Collected data entries:

★ ★ ★

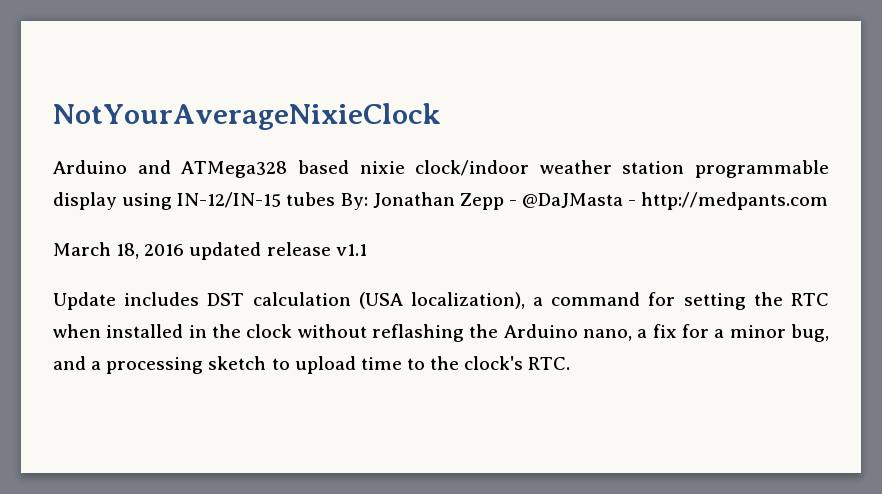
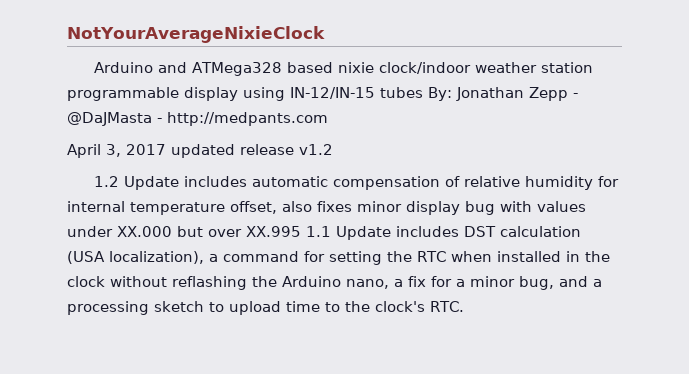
[53,242,367,260] March 18, 2016 updated release v1.1 // -> [67,144,333,158] [94,176,620,190] [67,201,586,215] [67,226,331,237] April 3, 2017 updated release v1.2 // 1.2 Update includes automatic compensation of relative humidity for internal temperature offset, also fixes minor display bug with values under XX.000 but over XX.995 1.1

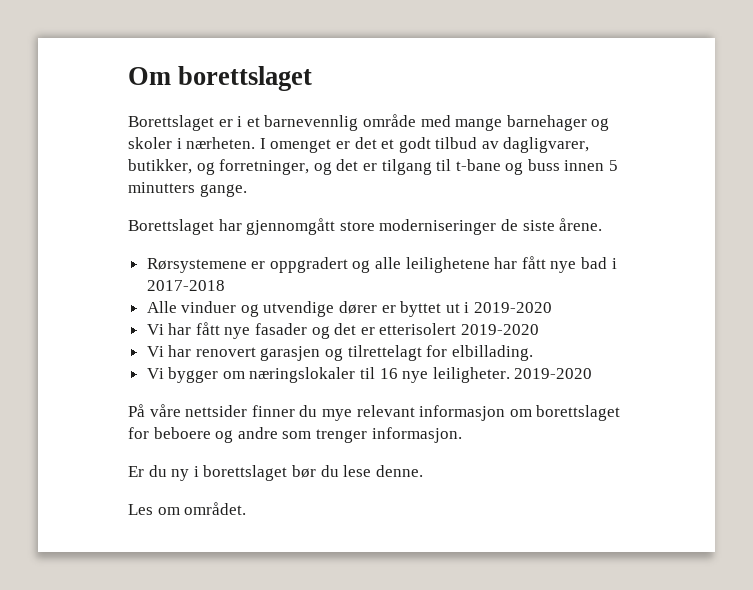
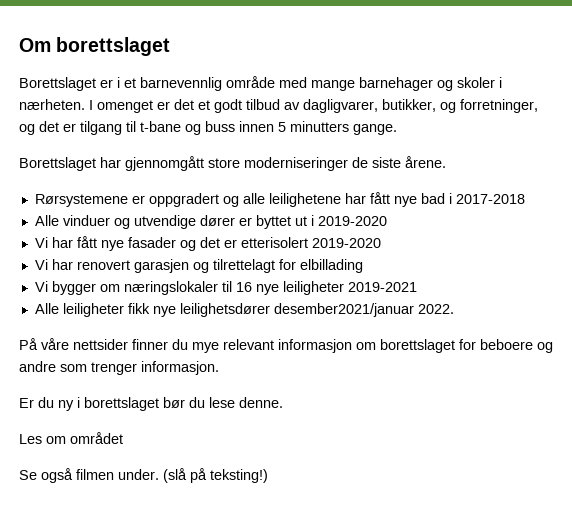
[451,345,533,361] elbillading. -> [299,259,363,273] elbillading
[432,367,593,383] leiligheter. 2019-2020 -> [282,281,417,295] [34,303,454,317] leiligheter 2019-2021 // Alle leiligheter fikk nye leilighetsdører desember2021/januar 2022.
[184,502,247,515] området. -> [70,432,123,444] [19,468,268,483] området // Se også filmen under. (slå på teksting!)

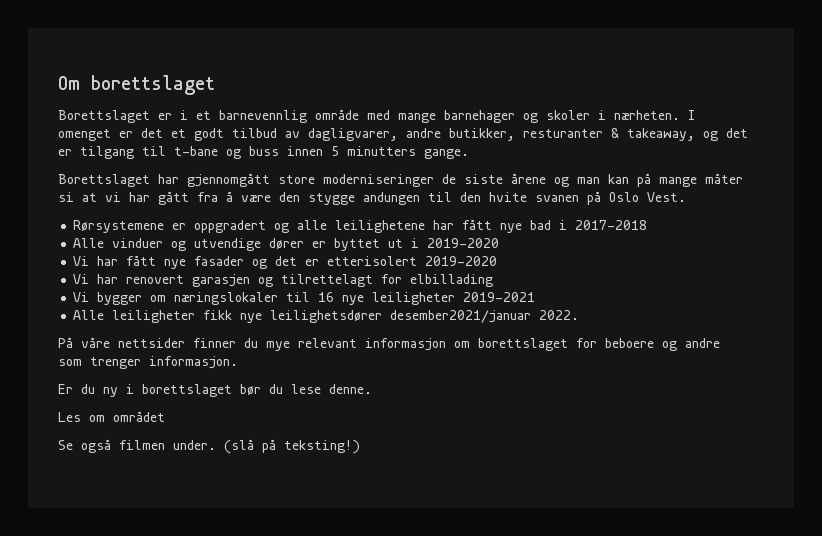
[382,99,538,113] butikker, og forretninger, -> [406,128,695,141] andre butikker, resturanter & takeaway,
[405,156,446,168] årene. -> [511,173,743,187] [58,191,686,205] årene og man kan på mange måter si at vi har gått fra å være den stygge andungen til den hvite svanen på Oslo Vest.

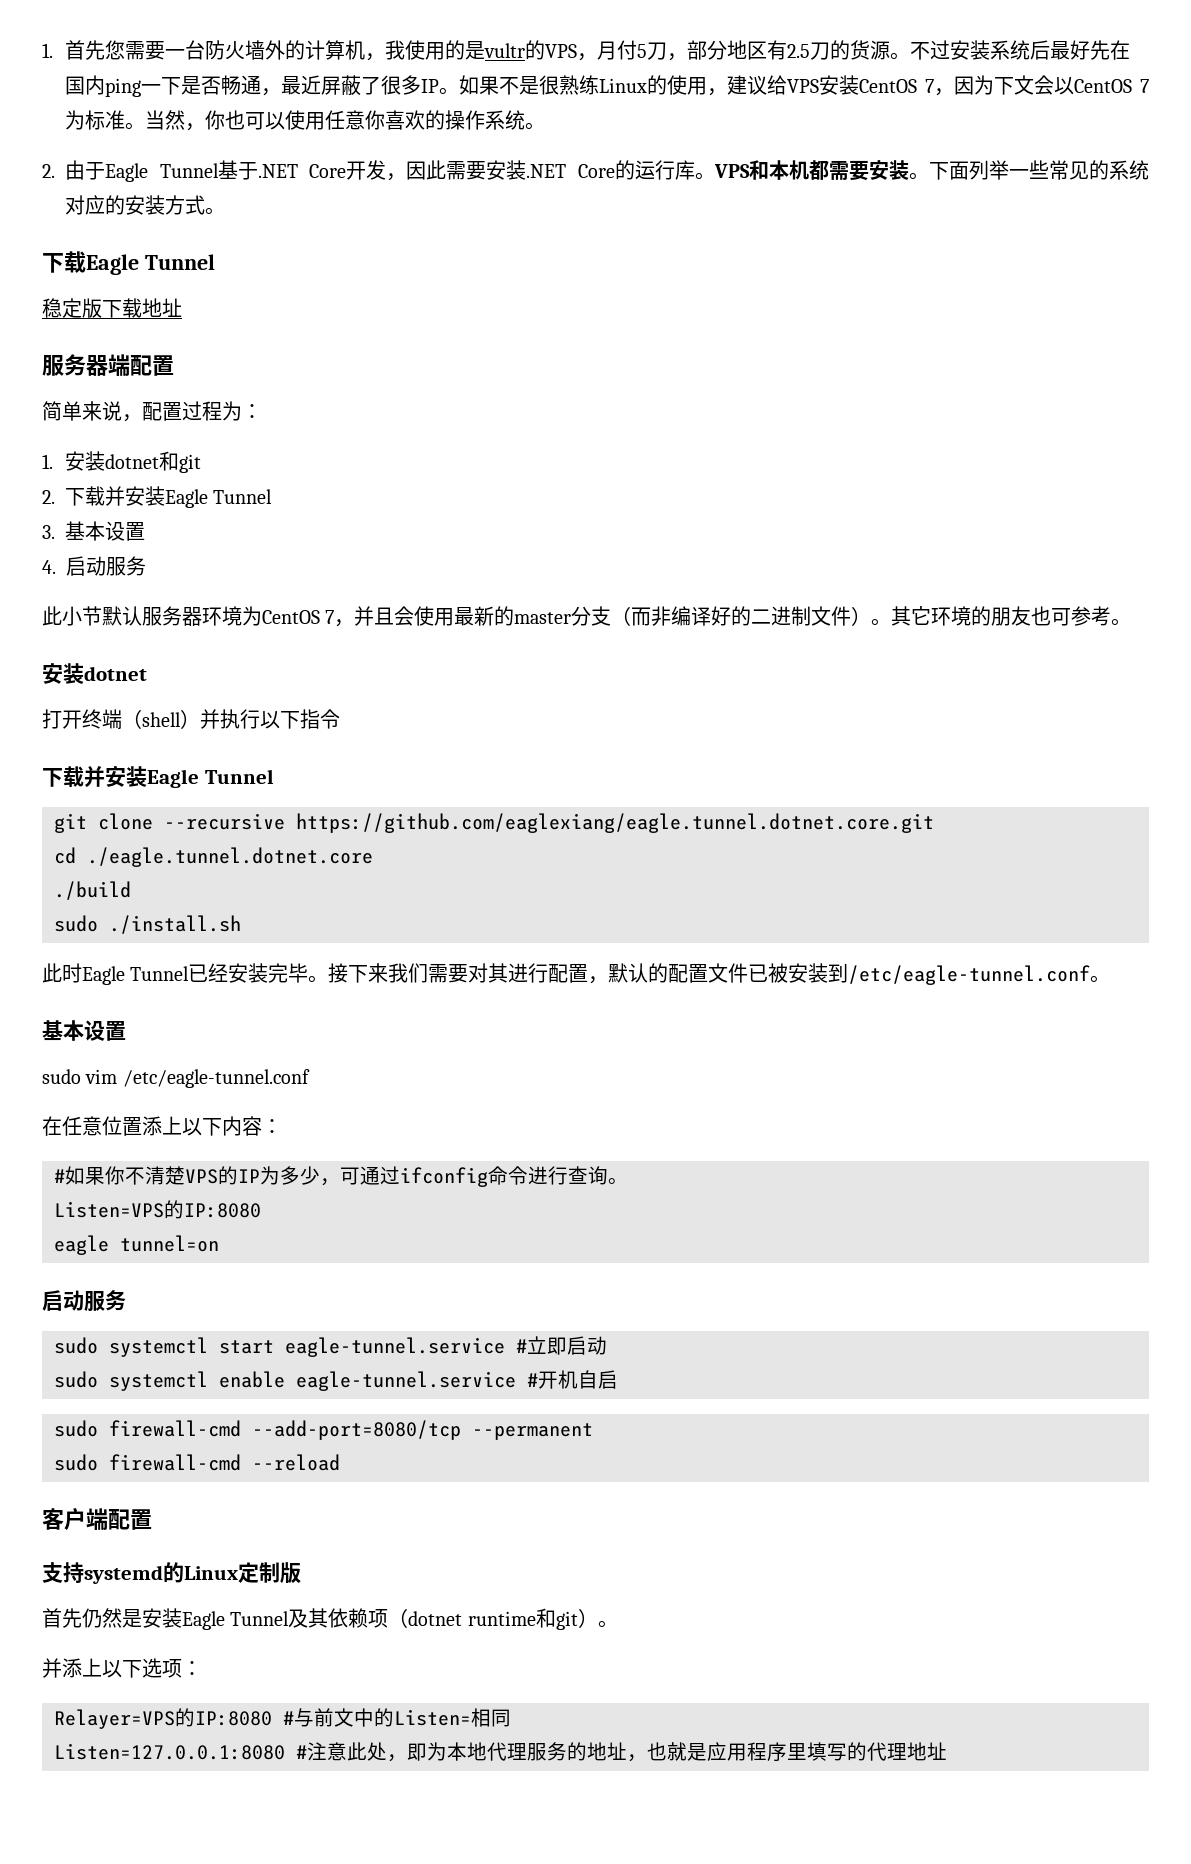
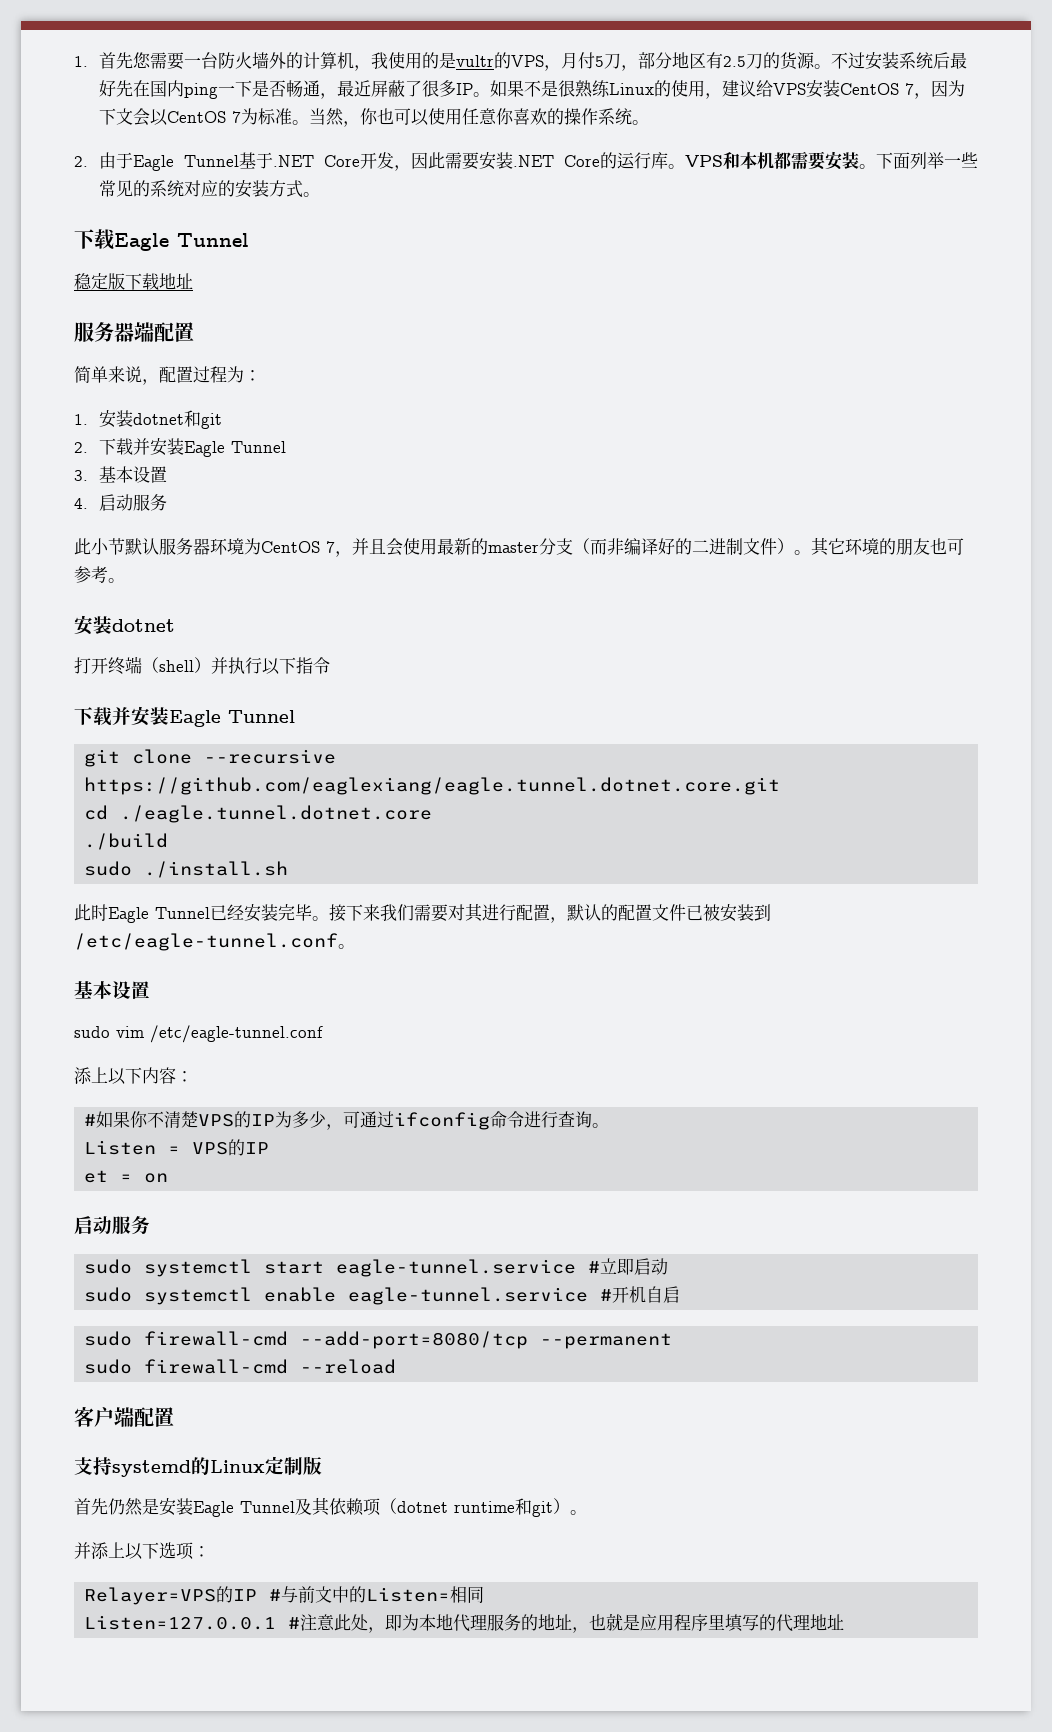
[42,1116,142,1136] 在任意位置 -> (323, 1034) none
[54,1200,261,1219] [54,1235,219,1255] Listen=VPS的IP:8080 // eagle tunnel=on -> [84,1139,270,1156] [84,1170,169,1183] Listen = VPS的IP // et = on
[195,1711,272,1726] IP:8080 -> [233,1589,258,1601] IP
[54,1743,285,1760] Listen=127.0.0.1:8080 -> [84,1615,277,1630] Listen=127.0.0.1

★ ★ ★

• _What is expected_
The answer should consist of all lines from the records above that hold the word "Listen".

• _Result for this task_
[54,1200,261,1219] [54,1235,219,1255] Listen=VPS的IP:8080 // eagle tunnel=on -> [84,1139,270,1156] [84,1170,169,1183] Listen = VPS的IP // et = on
[54,1743,285,1760] Listen=127.0.0.1:8080 -> [84,1615,277,1630] Listen=127.0.0.1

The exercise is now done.